Circunstancias de todo tipo alteran nuestras rutas de navegación, pero el compromiso prevalece así como la convicción de que algo tiene que producirse más temprano que tarde para aliviar tanta incertidumbre y tanto dolor. Ojalá que la reunión de hoy lunes entre el presidente Barack Obama y los senadores Chuck Schumer, demócrata, y Lindsey Graham, republicano, suponga el serio despegue de un esfuerzo legislativo bipartidista para atajar este asunto.
Ruego también por el éxito de la Marcha Por América el domingo 21 de marzo, una movilización nacional que busca recordarle a los líderes del país que la falta de una reforma migratoria integral verdaderamente afecta a familias compuestas por personas de todo tipo de situación migratoria; a niños ciudadanos estadounidenses cuyos padres han sido deportados o están en riesgo de serlo; a brillantes jóvenes estudiantes sin documentos que sólo buscan dar lo mejor de sí a este país; a residentes legales y ciudadanos que llevan años esperando reunirse con los suyos; al indocumentado que todos vapulean, pero que de una forma u otra se hace presente en las vidas de todos y cada uno de nosotros con su trabajo y con su aporte.
En el pasado año he recibido aliento de quienes comparten mi punto de vista o cuando menos lo respetan; he sido objeto de insultos de quienes me han acusado de defender “criminales” invitándome “finamente” a regresarme a mi país (que por cierto, es territorio de Estados Unidos); de agradecimiento de quienes creen que soy abogada de inmigración y me piden asesoría legal; y de las burlas socarronas de otros siempre bien dispuestos a criticar sin aportar nada a la discusión.
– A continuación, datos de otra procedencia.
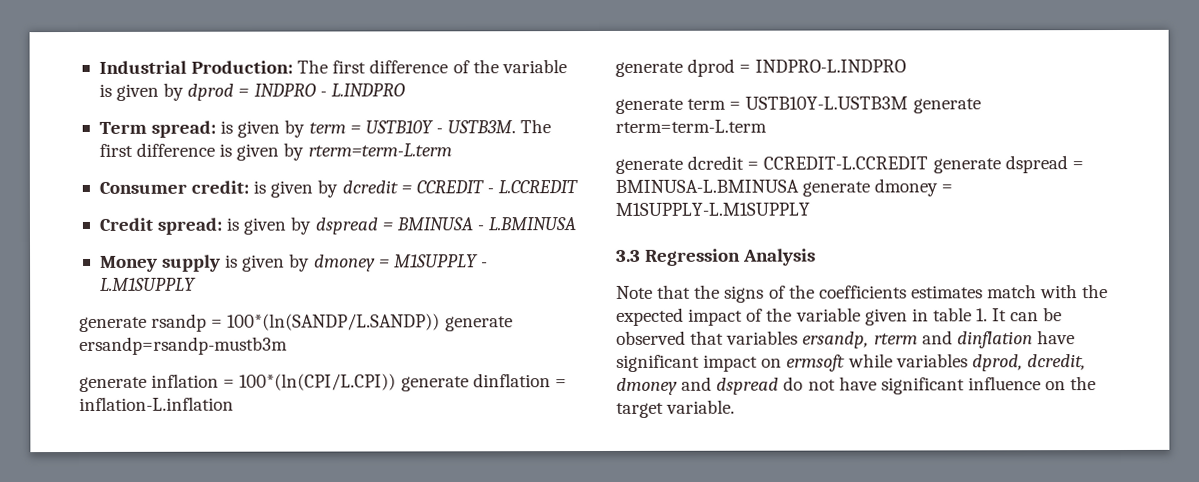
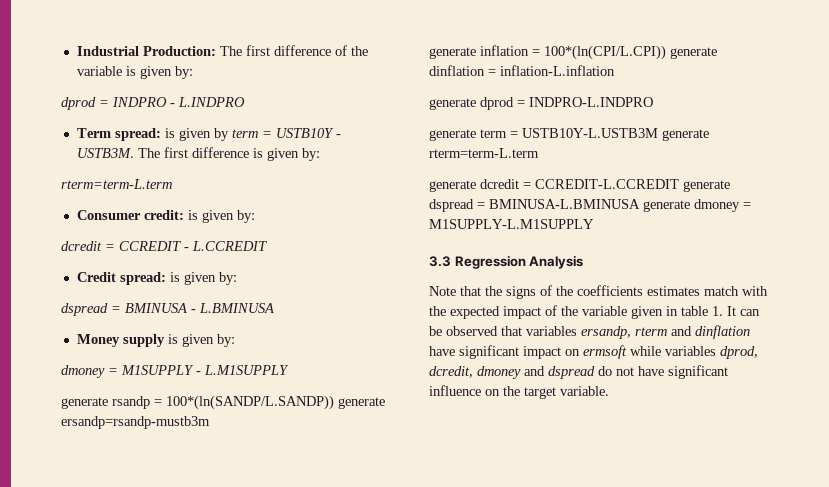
[163,82,185,101] by -> [174,66,193,79] by: //
[283,142,305,161] by -> [301,148,320,161] by: //
[317,179,339,198] by -> [236,210,255,223] by: //
[290,216,312,235] by -> [218,272,237,285] by: //
[289,253,311,272] by -> [216,334,235,347] by: //

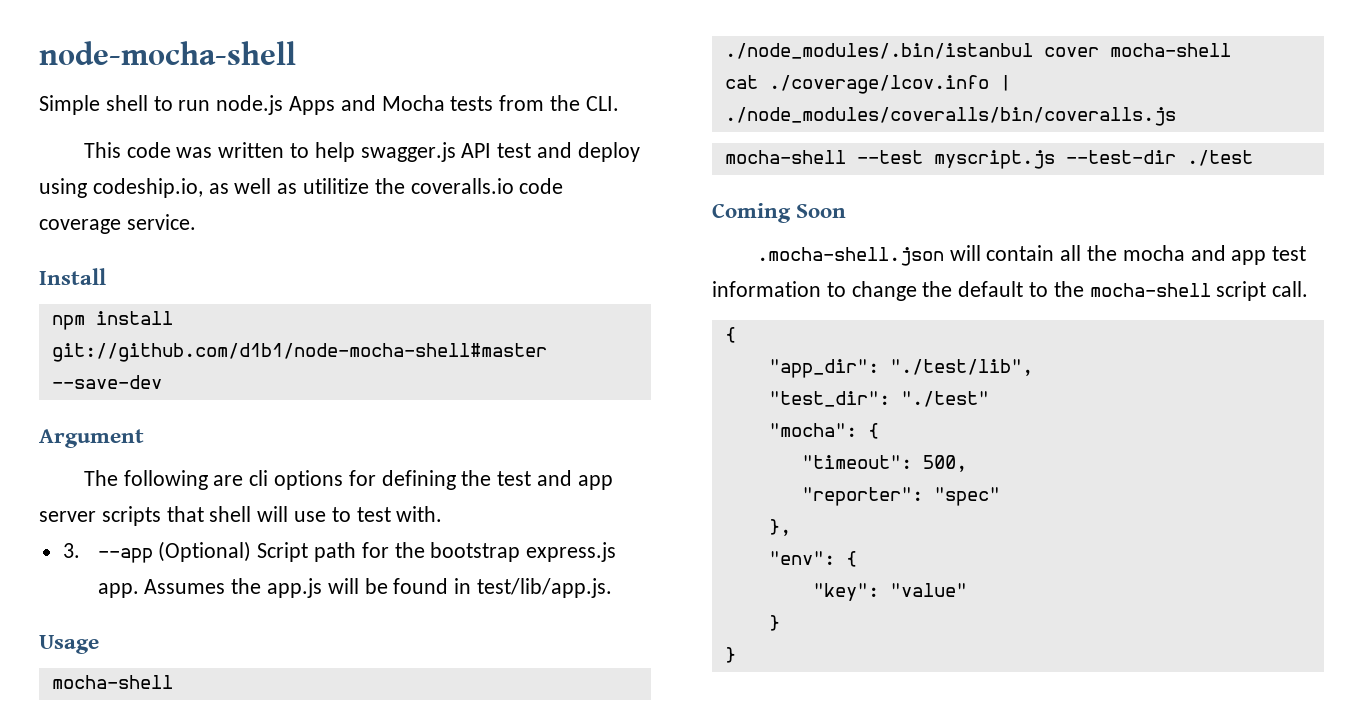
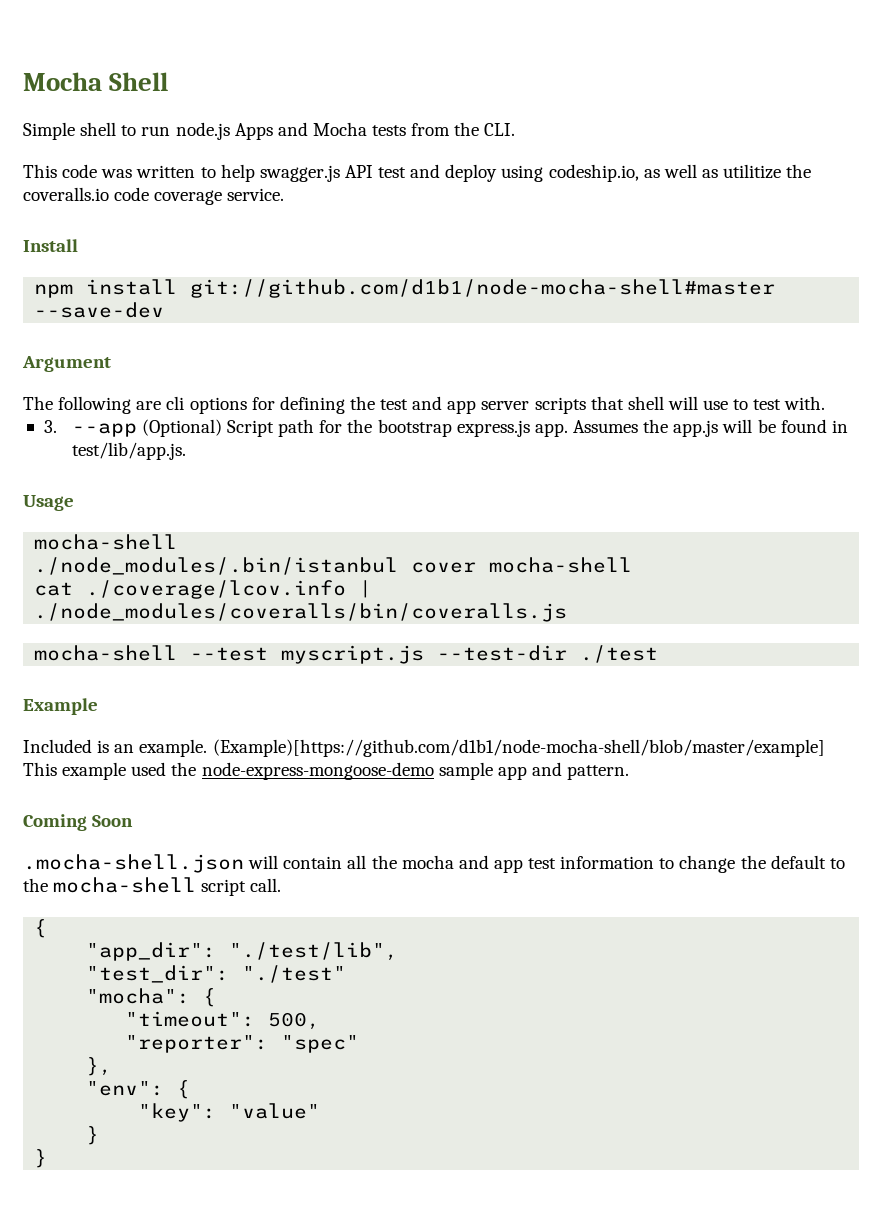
[39,41,296,65] node-mocha-shell -> [23,72,169,91] Mocha Shell
(1253, 158) none -> [23,698,98,715] [23,739,825,757] [23,762,630,780] // Example // Included is an example. (Example)[https://github.com/d1b1/node-mocha-shell/blob/master/example] This example used the node-express-mongoose-demo sample app and pattern.

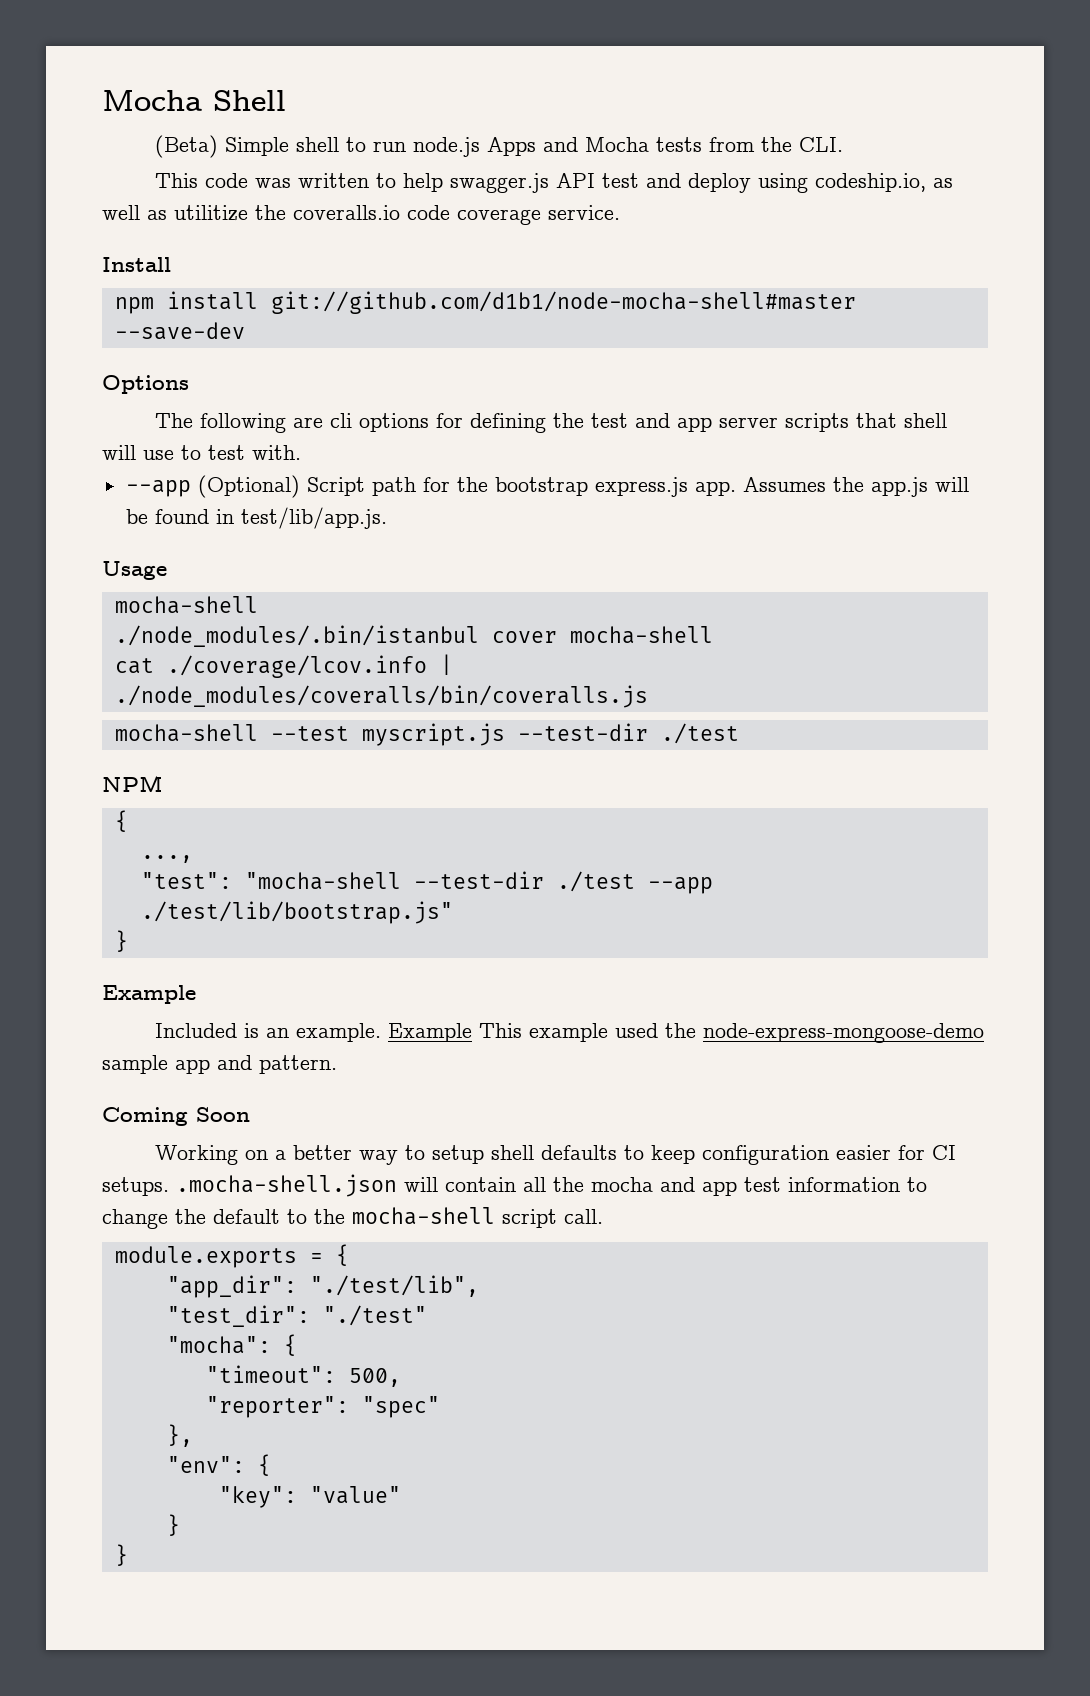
(169, 81) none -> [155,135,219,158] (Beta)
[22,356,111,372] Argument -> [102,375,189,394] Options
[43,420,57,433] 3. -> (301, 452) none
(659, 654) none -> [102,775,163,792] [114,810,128,832] [140,855,193,863] [140,871,713,894] [140,901,453,924] [114,930,128,952] // NPM // { // ..., // "test": "mocha-shell --test-dir ./test --app ./test/lib/bootstrap.js" // }
[212,739,825,757] (Example)[https://github.com/d1b1/node-mocha-shell/blob/master/example] -> [388,1023,473,1042] Example
(134, 821) none -> [155,1145,957,1165] [102,1177,169,1196] Working on a better way to setup shell defaults to keep configuration easier for CI setups.
(282, 885) none -> [114,1246,323,1268] module.exports =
Me han escrito personas llenas de dolor y angustia por el miedo en que viven, por la discriminación que sufren, porque llevan años de no ver a un hijo, a un esposo, a una esposa o a sus padres; personas sin documentos me han preguntado desesperados si se van o si se quedan “esperando el milagro”. En muchas personas veo un espíritu de lucha y un positivismo dignos de admirar. Y en otras más, a pesar de haber vivido en carne propia el ser indocumentado y de tener la suerte de haber regularizado su situación, veo cómo desprecian a quienes llegaron después que ellos.
En fin, que me ha tocado ser testigo y experimentar toda la gama de sentimientos que genera un asunto tan complicado y a la vez tan vital para este país.
Por la buena fe de algunos y por los malos deseos de otros, muchas gracias.
Pero sobre todo, gracias a los inmigrantes que han sido protagonistas centrales de esta travesía; que a diario me aleccionan con su firmeza para enfrentar la vida, con su fortaleza ante la adversidad, y me recuerdan lo afortunada que soy.
La travesía ha valido la pena. Gracias.